In un recente sondaggio internazionale condotto su oltre 1,400 dirigenti in diversi settori, due terzi si sono chiesti se gli sforzi di sostenibilità della propria azienda fossero autentici. Negli Stati Uniti, il 68% degli amministratori delegati e dei dirigenti della C-suite ha ammesso di fare il greenwashing.
Data la quantità di presunte spinte alla "sostenibilità" da parte di aziende piene di contraddizioni, non sorprende che anche i rapporti sulle prestazioni associati inviino messaggi contrastanti.
Un sondaggio anonimo condotto dal Harris Poll (per Google Cloud) ha chiesto a poco meno di 1,500 dirigenti di diversi settori gli sforzi del loro marchio per controllare la propria impronta di carbonio, la maggior parte dei quali ha più di 500 dipendenti sul libro paga.

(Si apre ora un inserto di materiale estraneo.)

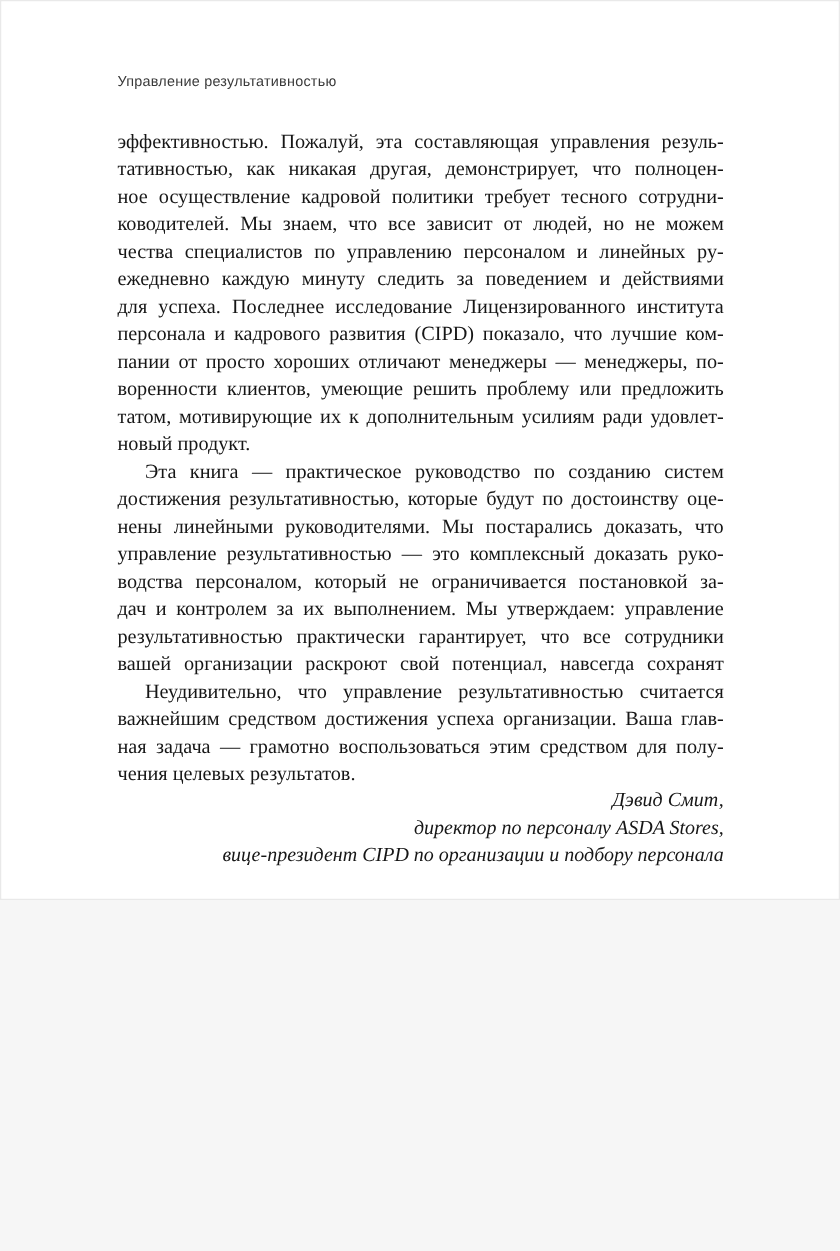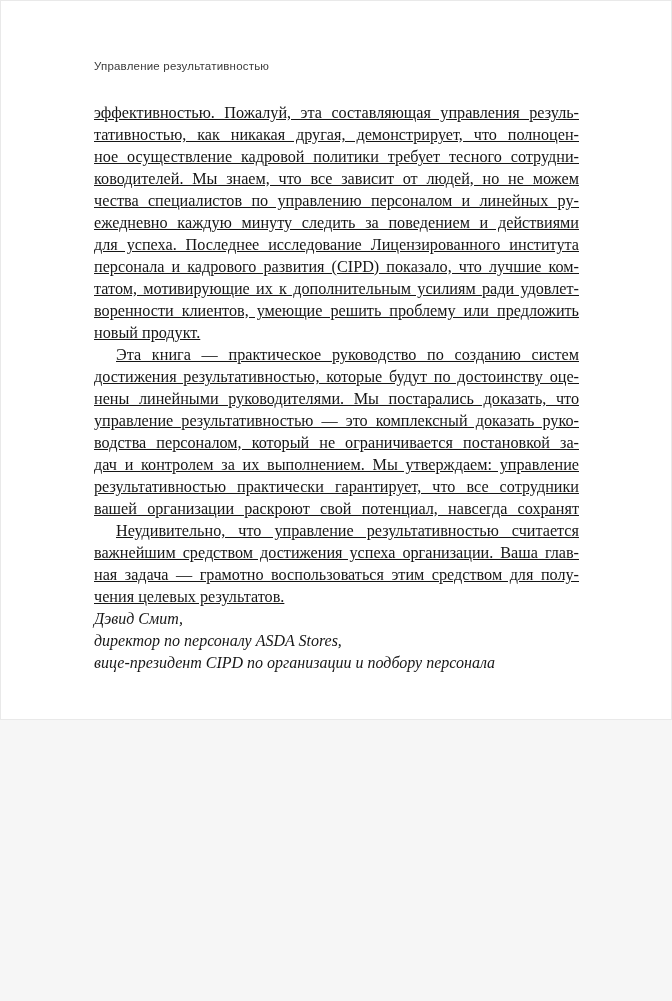--- a/index.html
+++ b/index.html
@@ -34,7 +34,6 @@
     .paragraph {
       margin: 0;
       padding: 0;
-      text-decoration: underline;
     }
     .line {
       text-align: justify;

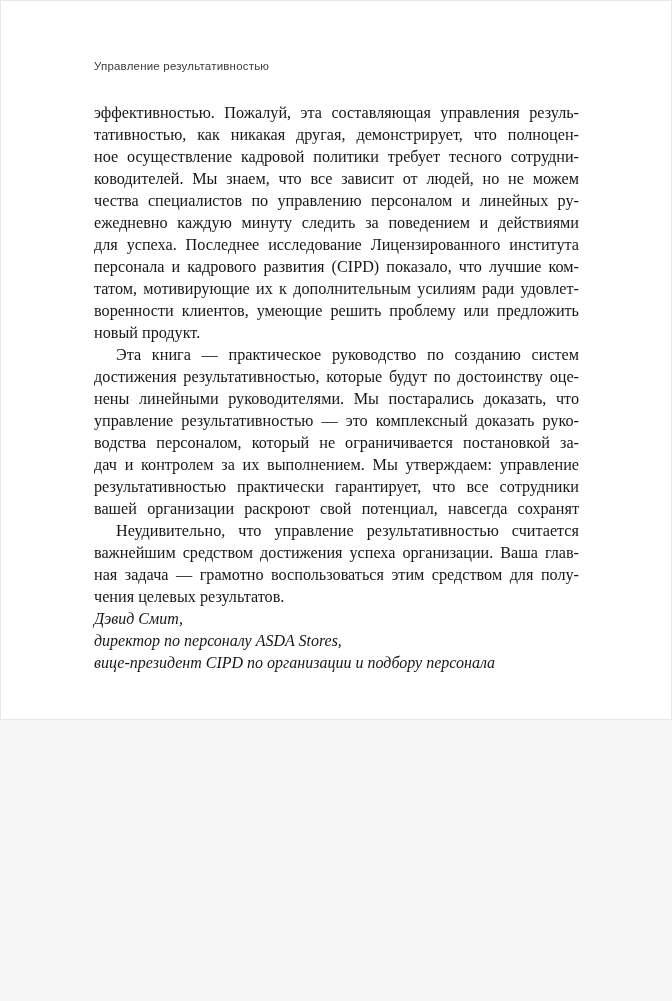--- a/index.html
+++ b/index.html
@@ -77,6 +77,7 @@
         <div class="line">ежедневно каждую минуту следить за поведением и действиями</div>
         <div class="line">для успеха. Последнее исследование Лицензированного института</div>
         <div class="line">персонала и кадрового развития (CIPD) показало, что лучшие ком-</div>
+        <div class="line">пании от просто хороших отличают менеджеры — менеджеры, по-</div>
         <div class="line">татом, мотивирующие их к дополнительным усилиям ради удовлет-</div>
         <div class="line">воренности клиентов, умеющие решить проблему или предложить</div>
         <div class="line last">новый продукт.</div>

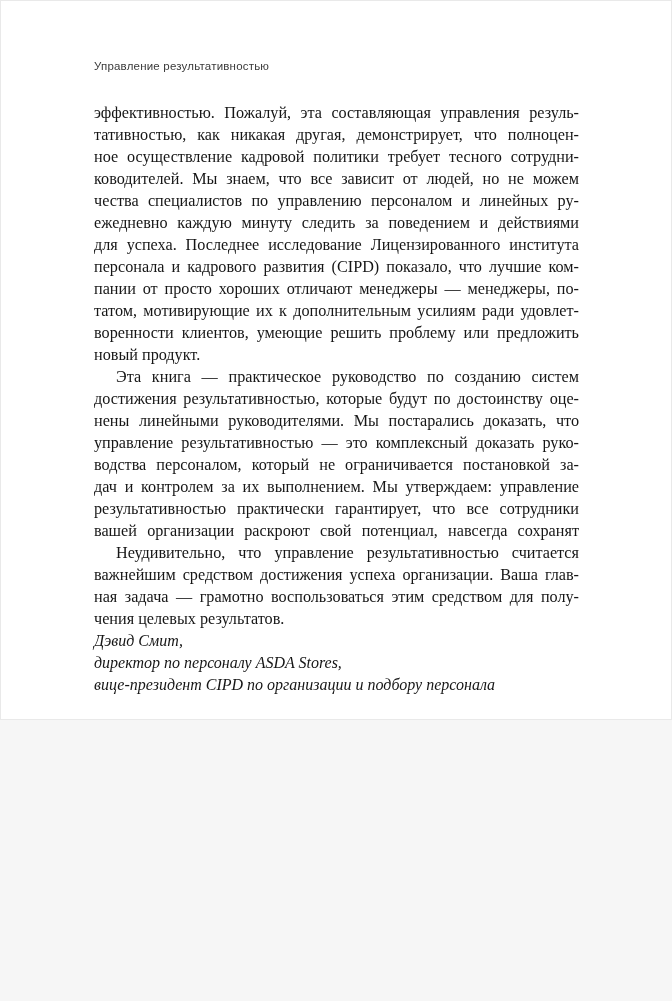--- a/index.html
+++ b/index.html
@@ -78,8 +78,8 @@
         <div class="line">для успеха. Последнее исследование Лицензированного института</div>
         <div class="line">персонала и кадрового развития (CIPD) показало, что лучшие ком-</div>
         <div class="line">пании от просто хороших отличают менеджеры — менеджеры, по-</div>
+        <div class="line">воренности клиентов, умеющие решить проблему или предложить</div>
         <div class="line">татом, мотивирующие их к дополнительным усилиям ради удовлет-</div>
-        <div class="line">воренности клиентов, умеющие решить проблему или предложить</div>
         <div class="line last">новый продукт.</div>
       </div>
       <div class="paragraph">

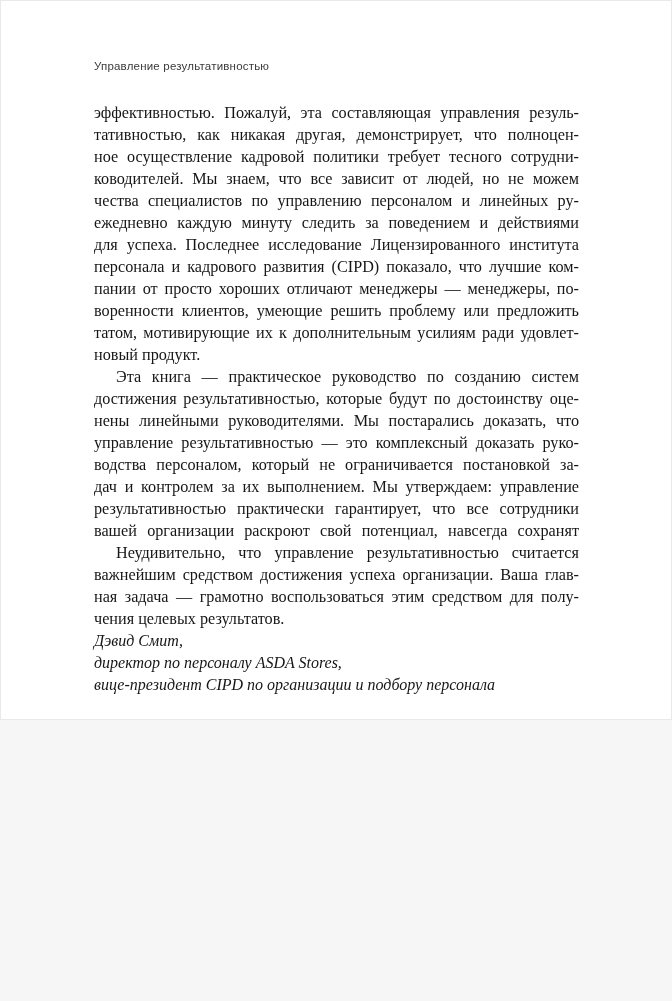--- a/index.html
+++ b/index.html
@@ -54,7 +54,7 @@
       font-size: 16px;
       line-height: 22px;
       color: #161616;
-      text-align: left;
+      text-align: right;
       margin-top: 0;
     }
     .sig-line {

L'80% di coloro che hanno partecipato ha valutato il proprio posto di lavoro con un punteggio "sopra la media" per la considerazione ambientale e il 93% ha mostrato la volontà di depositare i propri salari sul raggiungimento degli obiettivi ESG (ambientali, sociali e di governance). Sembra promettente, vero?
Come previsto, tuttavia, un ulteriore esame delle statistiche mostra che questo appetito è probabilmente abbellito. Il 65% dei dirigenti della C-suite ha rivelato di non avere ancora idea di come rendere le proprie pratiche aziendali più sostenibili, nonostante gli obiettivi climatici vitali si avvicinino rapidamente nel 2030.
Ora, nel vero e proprio girone offensivo. Il 58% ha ammesso spudoratamente che le proprie aziende erano colpevoli di greenwashing. Negli Stati Uniti, che rimangono il secondo produttore mondiale di anidride carbonica, questa cifra sale a un deludente 68%.